Except for the sealed box, the coolroom was empty for the first time since I’d begun working. John Barton had me scrub and disinfect the floor and the walls and the surface of every bench and trolley in the place. Like cleaning the hearse, the work had an easy tempo and tangible results.

John Barton shook his head. ‘You clean as if you’ve been doing it for years.’

I have, I thought.

‘Not just
well
, but as if you have pride in the outcome. That is a rare and admirable trait and I thank you. How are you with a vacuum cleaner?’

I laughed. It flew from my mouth like a bird and John Barton smiled.

I vacuumed the office, the chapel, the foyer and the entry to the public toilets. I found a mop and bucket in the storeroom and cleaned the toilets, too. I vacuumed the display room and the viewing room as well. I picked up a JKB Funerals business card from the counter and tucked it in my pocket.

‘You’re a whirlwind,’ John Barton said, and I jumped. ‘A hurricane of clean. Can you handle a lawnmower?’

I dropped my shoulders, which made him smile, just a little.

‘After lunch, perhaps.’

Skye was in front of the bawling TV. She was still in her pyjamas – a pair I’d seen on the floor of her bathroom on my first day. She looked my way and wrinkled her nose with displeasure.

Lunch was a huge plate of Mrs Barton’s crustless sandwiches. I picked out the egg ones until I realized John Barton was hunting through the pile for the same thing and I’d taken the last. I offered it to him. He took it and stuffed it into his mouth.

‘I have a pair of coveralls that might fit you,’ he garbled. ‘Save your suit from grass stains. They belonged to your predecessor, who wasn’t nearly as tall . . . or as handsome . . . as you are but they’ll fit you better than mine would, for certain.’

I felt my cheeks grow warm at the flattery.

*

The coveralls were a perfect fit if I tied the arms around my waist and wore the crotch halfway to my knees. Worn like that they almost concealed my ankles. I put on earplugs, and safety glasses from the coolroom.

The mower in the garage was a newish petrol-powered beast that looked as if it had been cleaned and serviced as regularly as the cars. It started first pull and I was hardly surprised. I mowed the grass where I’d washed the hearse. I mowed the front lawn of the residence and – just as I thought I was finished – John Barton shouted that I should mow the backyard as well. It was bigger than it seemed. It stretched beyond the clothes line and around the side of the house near the lounge windows.

I became conscious of someone watching me and discovered Skye frowning from the lounge window. She was behind the curtain, holding the cat, and she brought a finger to her lips.

I pretended I didn’t understand.

She shushed through her finger again and I poked my tongue out at her. Her mouth formed an O, then she poked her tongue out, screwed up her face and shook it at me.

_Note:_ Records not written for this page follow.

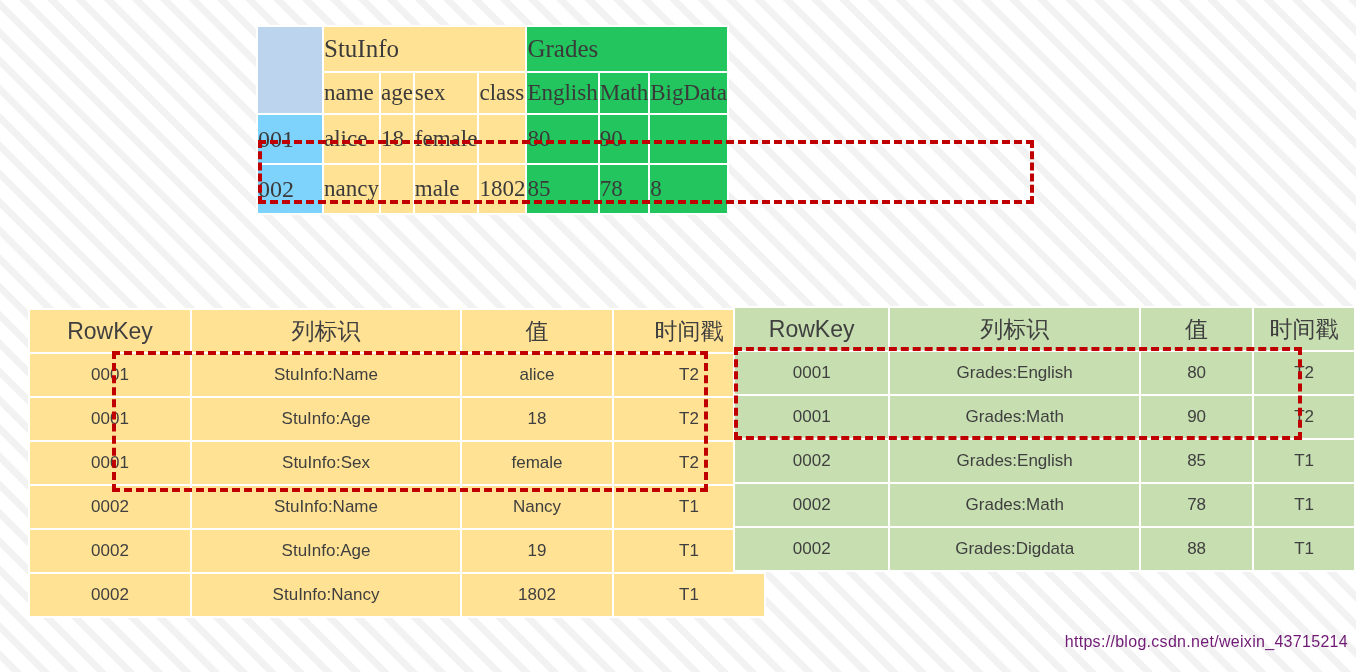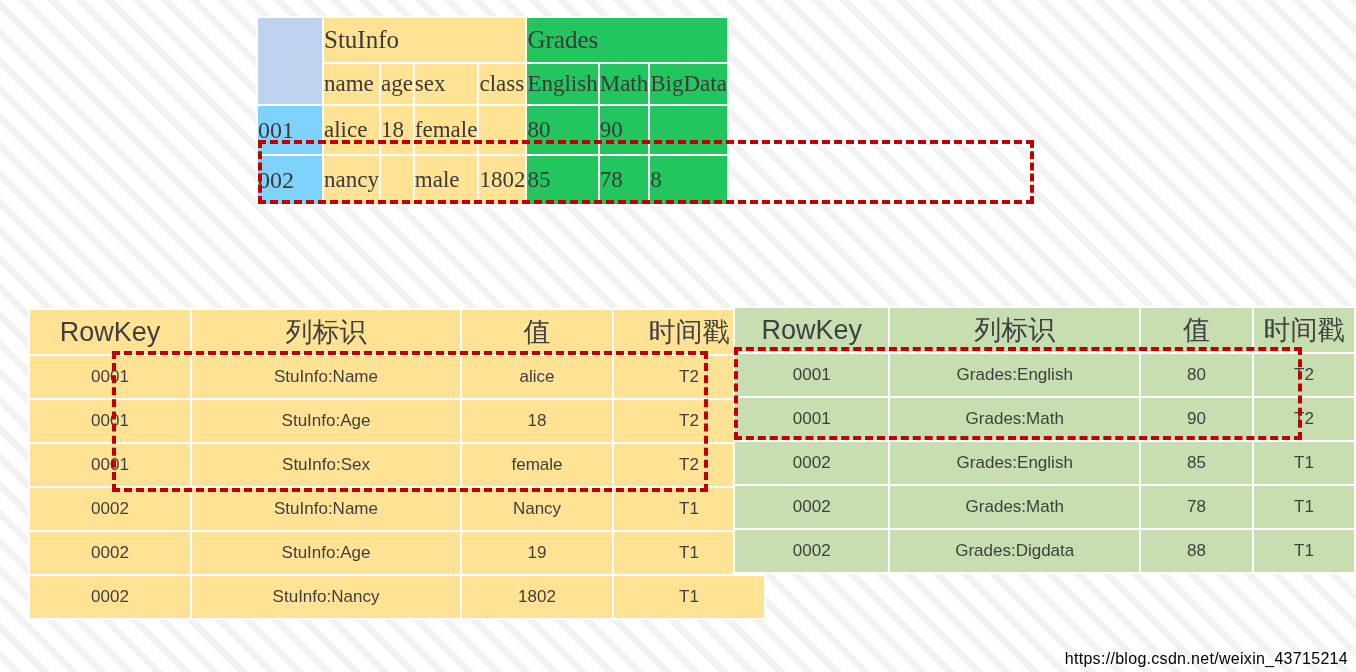--- a/index.html
+++ b/index.html
@@ -21,21 +21,21 @@
       #ffffff 16px,
       #ffffff 20px
     );
     font-family: "Liberation Sans", sans-serif;
   }
 
   
   #top-table {
     position: absolute;
     left: 256px;
-    top: 16px;
+    top: 25px;
     border-collapse: collapse;
     font-family: "Liberation Serif", serif;
     color: #3a3a3a;
   }
   #top-table td, #top-table th {
     border: 2px solid #ffffff;
     padding: 0;
     vertical-align: middle;
     font-weight: normal;
     text-align: left;
@@ -76,21 +76,21 @@
     color: #3f3f3f;
   }
   .kv-table td {
     border: 2px solid #ffffff;
     padding: 4px 6px;
     font-size: 17px;
     text-align: center;
     height: 34px;
     white-space: nowrap;
   }
-  .kv-table td.hdr { font-size: 27px; }
+  .kv-table td.hdr { font-size: 23px; }
   .kv-yellow td { background: #ffe294; }
   .kv-green  td { background: #c6deb0; }
 
   #left-kv  { left: 28px;  top: 308px; }
   #right-kv { left: 733px; top: 306px; }
 
   #left-kv  td.c-key  { width: 148px; }
   #left-kv  td.c-col  { width: 256px; }
   #left-kv  td.c-val  { width: 138px; }
   #left-kv  td.c-ts   { width: 138px; }
@@ -108,23 +108,23 @@
     pointer-events: none;
   }
   #dash-top   { left: 258px; top: 140px;  width: 776px;  height: 64px; }
   #dash-left  { left: 112px; top: 351px;  width: 596px;  height: 141px; }
   #dash-right { left: 734px; top: 347px;  width: 568px;  height: 93px; }
 
   
   #watermark {
     position: absolute;
     right: 8px;
-    bottom: 4px;
+    bottom: 21px;
     font-size: 16px;
-    color: #000000;
+    color: #701a75;
     font-family: "Liberation Sans", sans-serif;
     letter-spacing: 0.3px;
     user-select: none;
   }
 </style>
 </head>
 <body>
 
 <table id="top-table">
   <tbody>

The next time I looked, she was gone. I only took my eyes off the grass for one second but still managed to hit something. The mower rattled and slapped and eventually died.

I found a skipping rope bound tight around the drive shaft. I popped my earplugs and lifted my green-spotted glasses onto the top of my head, then laid the mower on its side. The engine ticked and I knelt and touched the blades hesitantly.

Footfalls on the freshly mown grass. Skye’s bare toes.

‘They’re not even your coveralls, Robot,’ she whined.

‘Shouldn’t you be at school, dear Princess?’

She ignored me. ‘They’re Taylor’s. You have no right to wear them. Get them off and go and buy your own.’

‘Taylor doesn’t need them any more,’ I said.

She sighed and sat.

‘You’ll get grass on your pyjamas,’ I said.

‘So?’

The skipping rope had drawn incredibly tight around the shaft. There was a loose end, but pulling on it with all my strength had no result.